#### Goal of the exercise
What lines below mention the word "Ngọc"? Copy each one.

(Modification records)
────────────────────

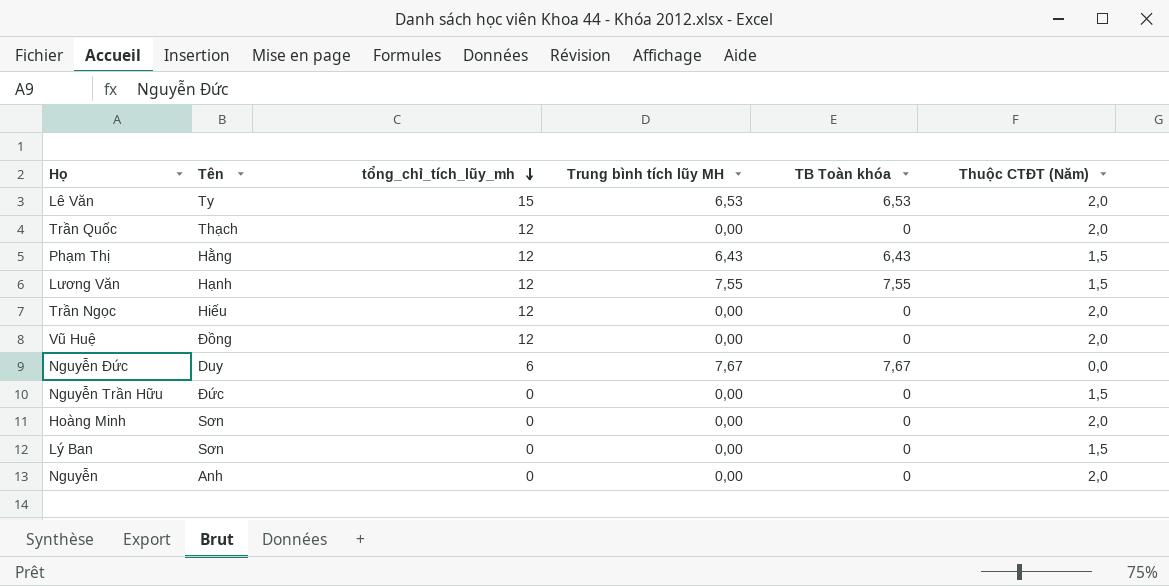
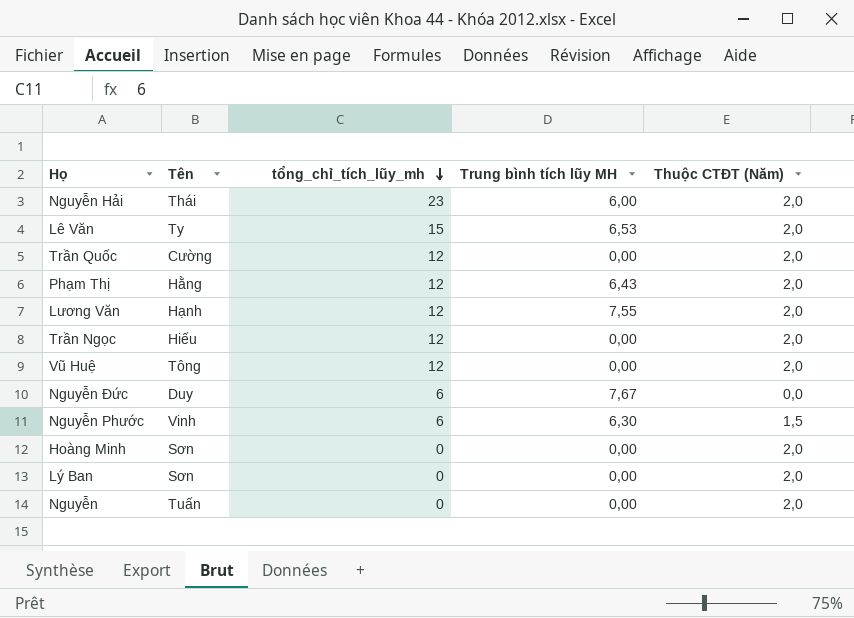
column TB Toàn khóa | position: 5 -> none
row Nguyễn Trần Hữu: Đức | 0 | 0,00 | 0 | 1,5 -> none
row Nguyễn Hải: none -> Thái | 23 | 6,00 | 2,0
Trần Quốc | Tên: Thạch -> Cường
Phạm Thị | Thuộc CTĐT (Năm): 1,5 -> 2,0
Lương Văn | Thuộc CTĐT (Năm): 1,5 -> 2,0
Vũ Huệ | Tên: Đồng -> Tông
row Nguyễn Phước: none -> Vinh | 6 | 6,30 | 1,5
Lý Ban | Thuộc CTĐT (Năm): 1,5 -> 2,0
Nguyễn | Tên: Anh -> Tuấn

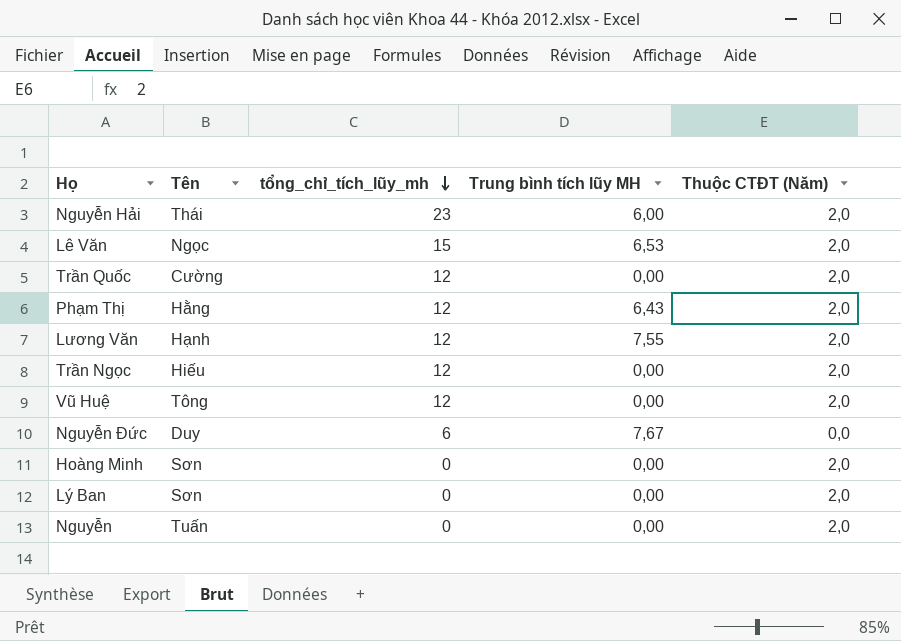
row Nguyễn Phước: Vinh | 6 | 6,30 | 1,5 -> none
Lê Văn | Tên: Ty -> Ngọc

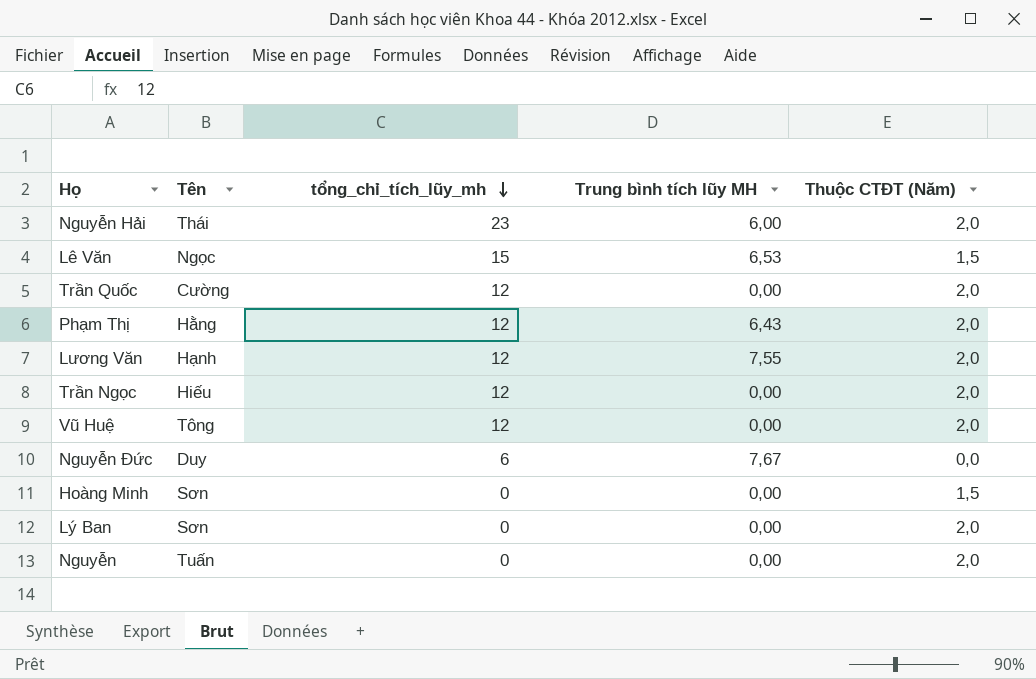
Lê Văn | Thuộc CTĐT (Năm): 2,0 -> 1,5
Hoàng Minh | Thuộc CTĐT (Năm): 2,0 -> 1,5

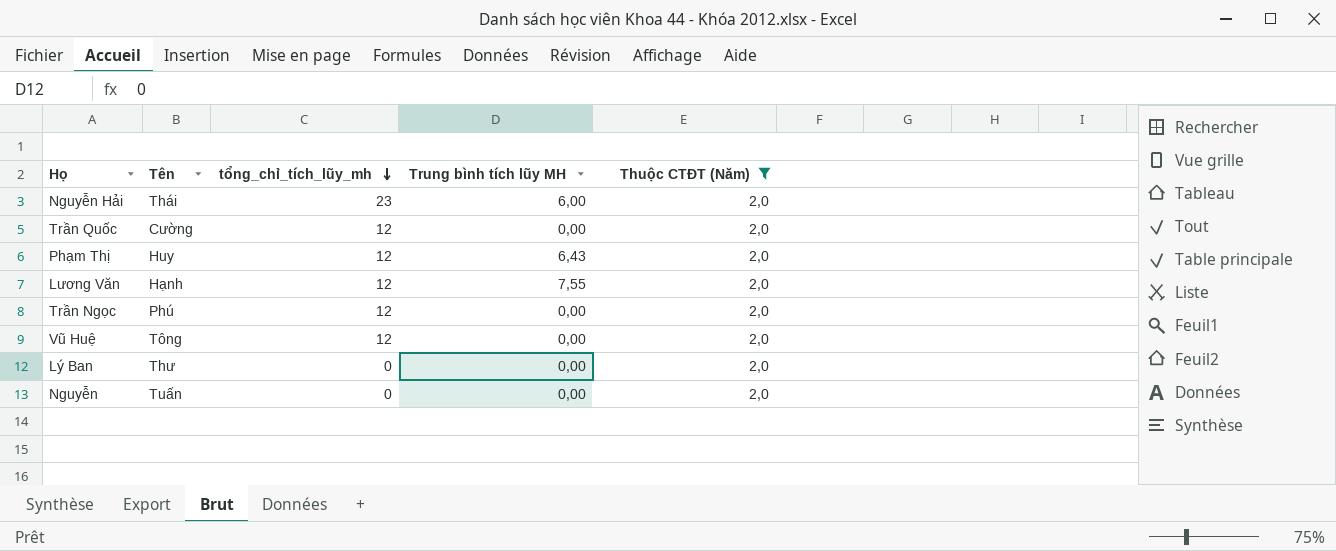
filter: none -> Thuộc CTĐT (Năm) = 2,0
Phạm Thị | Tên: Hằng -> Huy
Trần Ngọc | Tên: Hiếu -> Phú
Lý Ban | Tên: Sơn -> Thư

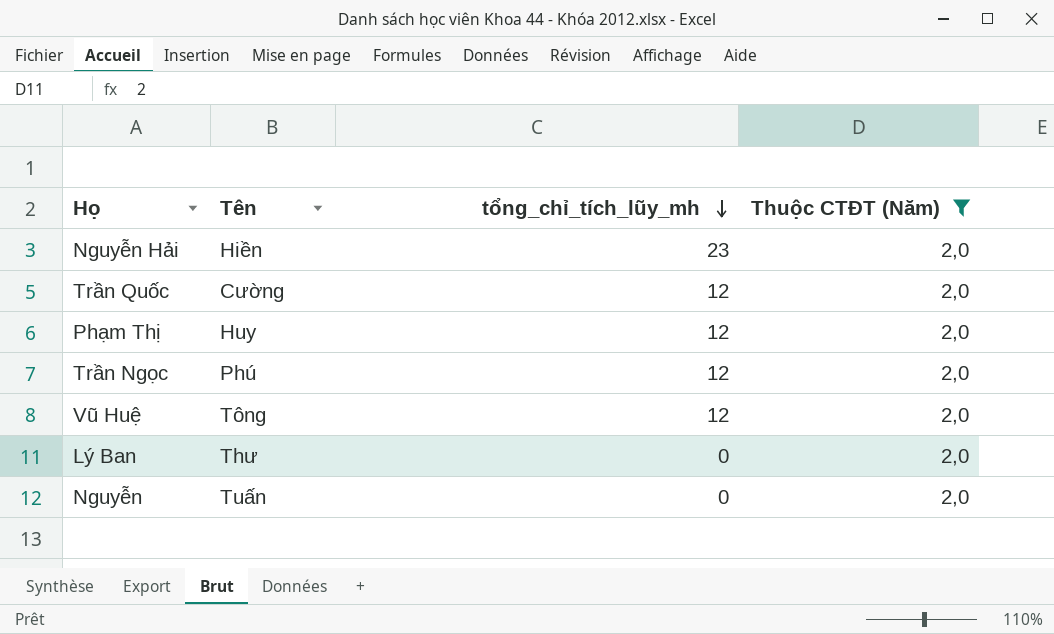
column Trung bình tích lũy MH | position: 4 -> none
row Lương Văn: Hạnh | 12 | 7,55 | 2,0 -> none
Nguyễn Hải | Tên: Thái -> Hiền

────────────────────

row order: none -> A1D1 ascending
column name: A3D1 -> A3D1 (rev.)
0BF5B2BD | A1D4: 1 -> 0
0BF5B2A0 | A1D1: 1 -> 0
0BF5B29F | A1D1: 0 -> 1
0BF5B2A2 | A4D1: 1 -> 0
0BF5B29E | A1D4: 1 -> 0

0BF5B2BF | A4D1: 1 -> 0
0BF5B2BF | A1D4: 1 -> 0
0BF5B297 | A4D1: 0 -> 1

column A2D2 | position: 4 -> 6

────────────────────

#### Task output
Lê Văn | Tên: Ty -> Ngọc
Trần Ngọc | Tên: Hiếu -> Phú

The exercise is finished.